From the data that follows, copy every line with the string "left".

(Items from a dataset)
• • • •

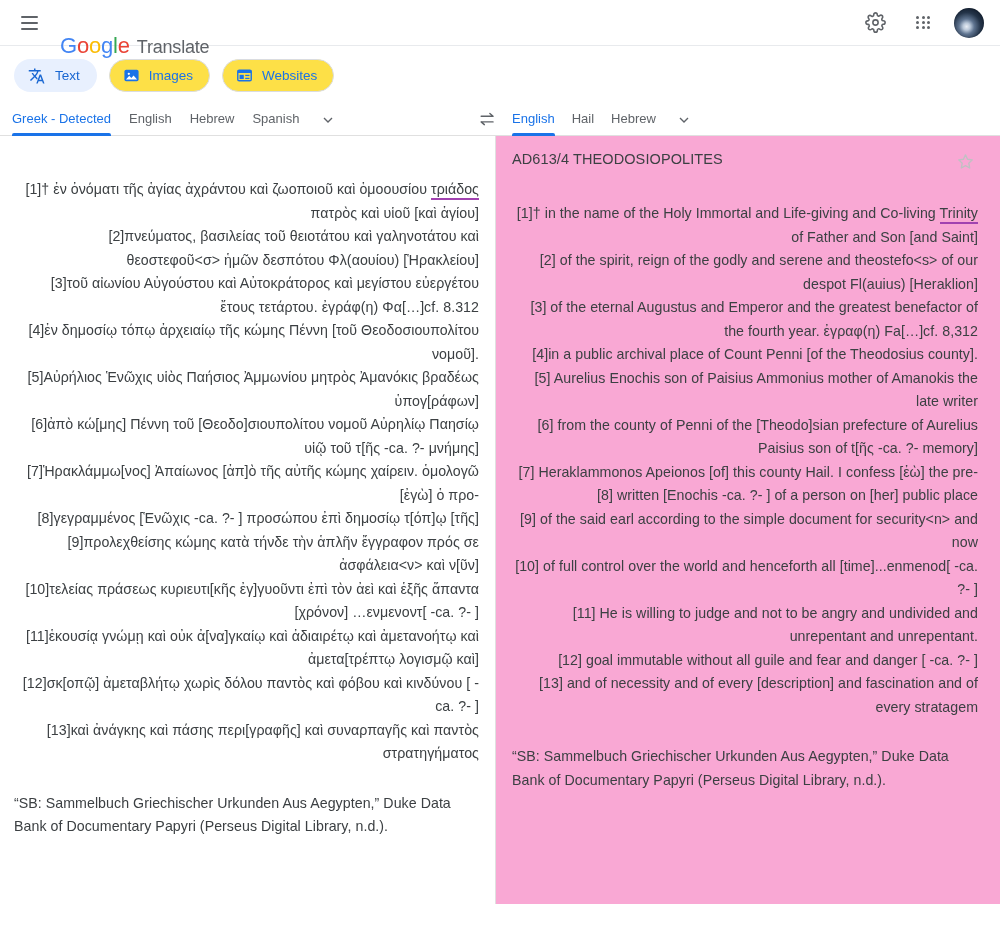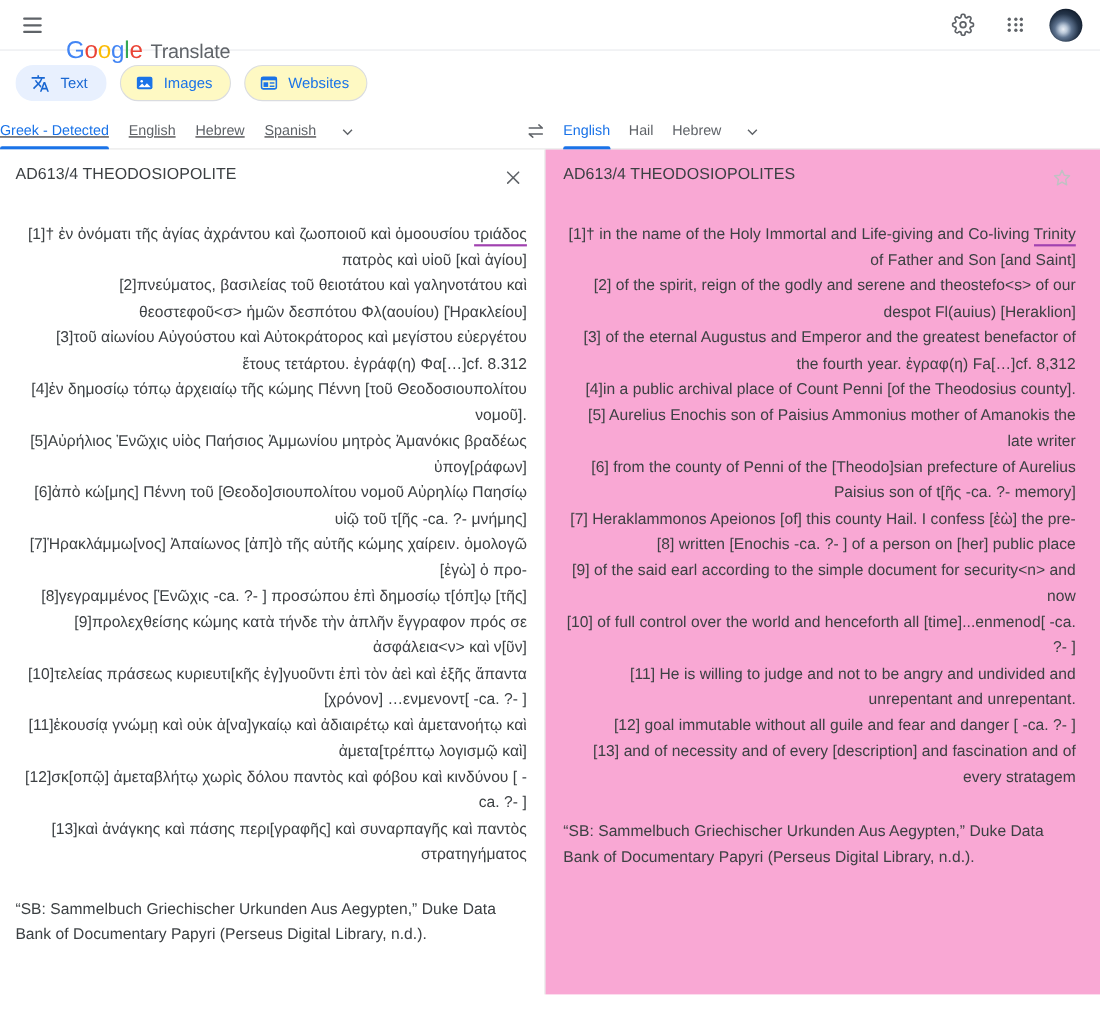--- a/index.html
+++ b/index.html
@@ -95,7 +95,7 @@
     border-radius: 17px;
     font-size: 13.5px;
     color: #1a73e8;
-    background: #fef9c3;
+    background: #fde047;
     cursor: pointer;
     white-space: nowrap;
   }

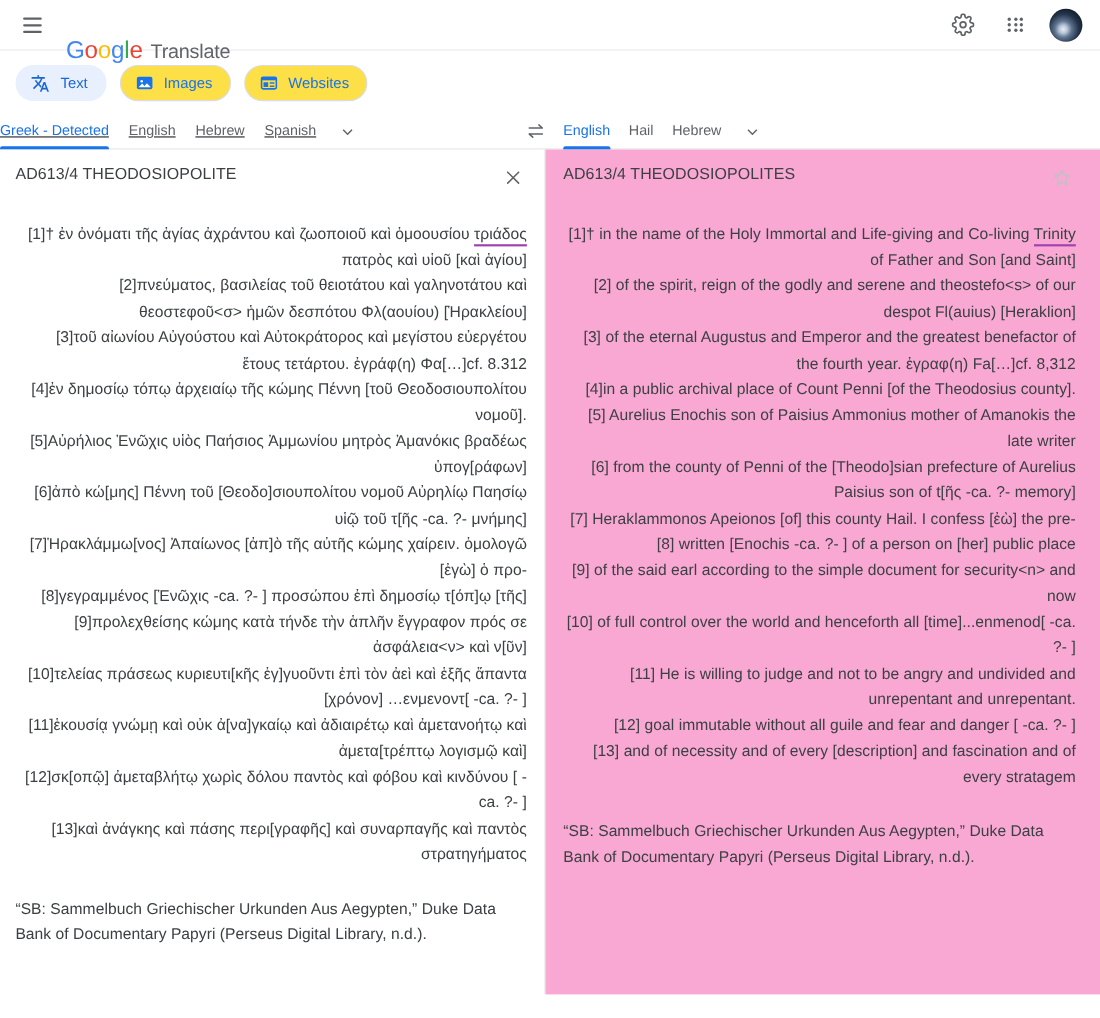--- a/index.html
+++ b/index.html
@@ -118,7 +118,7 @@
     display: flex; align-items: center;
     position: relative;
   }
-  .langside.left { width: 470px; padding-left: 0; gap: 18px; text-decoration: underline; }
+  .langside.left { width: 470px; padding-left: 12px; gap: 18px; }
   .langside.right { flex: 1; padding-left: 8px; gap: 17px; }
   .lang {
     font-size: 13px;

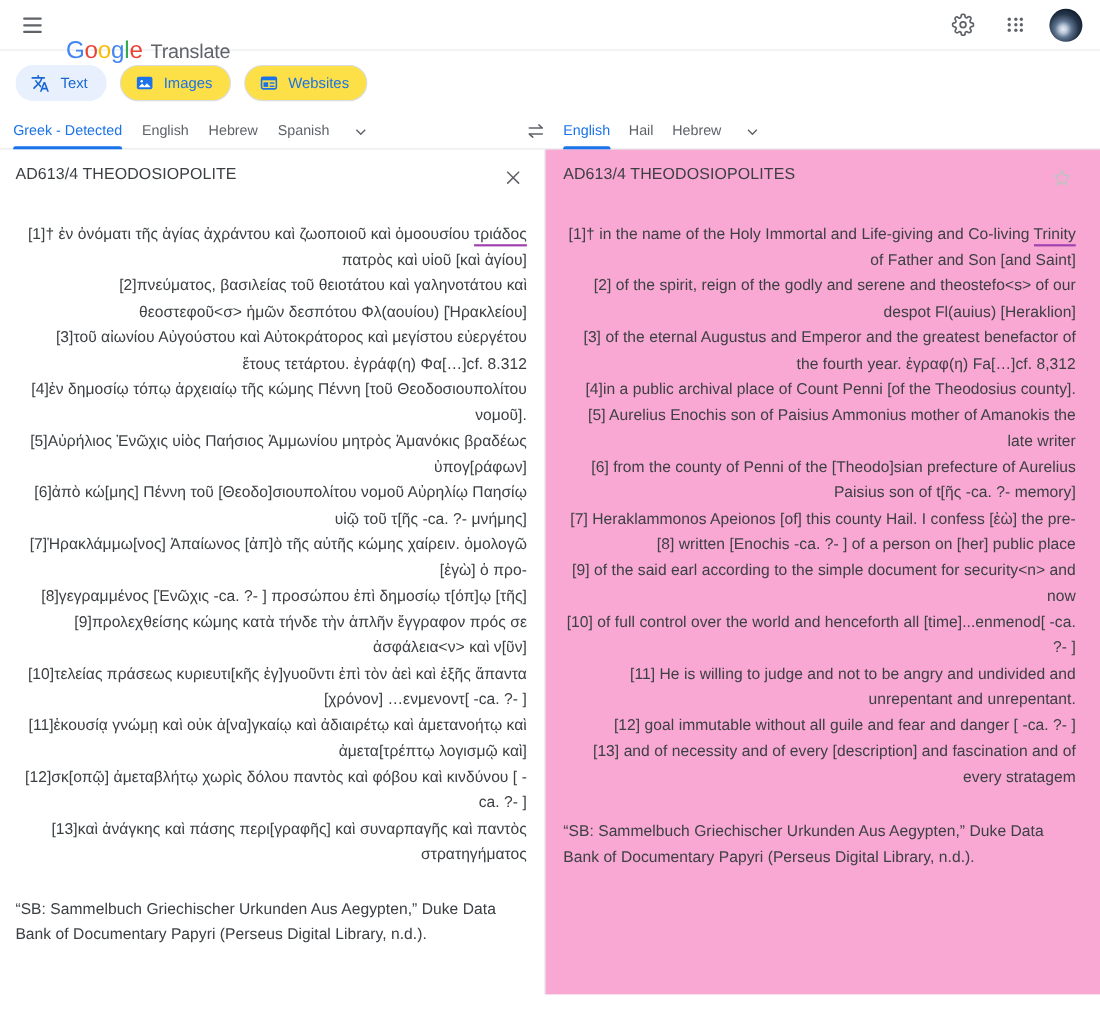--- a/index.html
+++ b/index.html
@@ -327,14 +327,6 @@
 <div class="panels">
 
   <div class="panel src">
-    <div class="panel-head">
-      <div class="doc-title">AD613/4 THEODOSIOPOLITE</div>
-      <div class="head-action">
-        <svg width="17" height="17" viewBox="0 0 24 24" fill="none" stroke="#5f6368" stroke-width="2" stroke-linecap="round">
-          <path d="M5 5l14 14M19 5L5 19"></path>
-        </svg>
-      </div>
-    </div>
 
     <div class="body-text"><span>[1]† ἐν ὀνόματι τῆς ἁγίας ἀχράντου καὶ ζωοποιοῦ καὶ ὁμοουσίου </span><span class="hl">τριάδος</span><span> πατρὸς καὶ υἱοῦ [καὶ ἁγίου]
 [2]πνεύματος, βασιλείας τοῦ θειοτάτου καὶ γαληνοτάτου καὶ θεοστεφοῦ&lt;σ&gt; ἡμῶν δεσπότου Φλ(αουίου) [Ἡρακλείου]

• • • •

◆ Problem solution
-  .langside.left { width: 470px; padding-left: 0; gap: 18px; text-decoration: underline; }
+  .langside.left { width: 470px; padding-left: 12px; gap: 18px; }
   .langside.right { flex: 1; padding-left: 8px; gap: 17px; }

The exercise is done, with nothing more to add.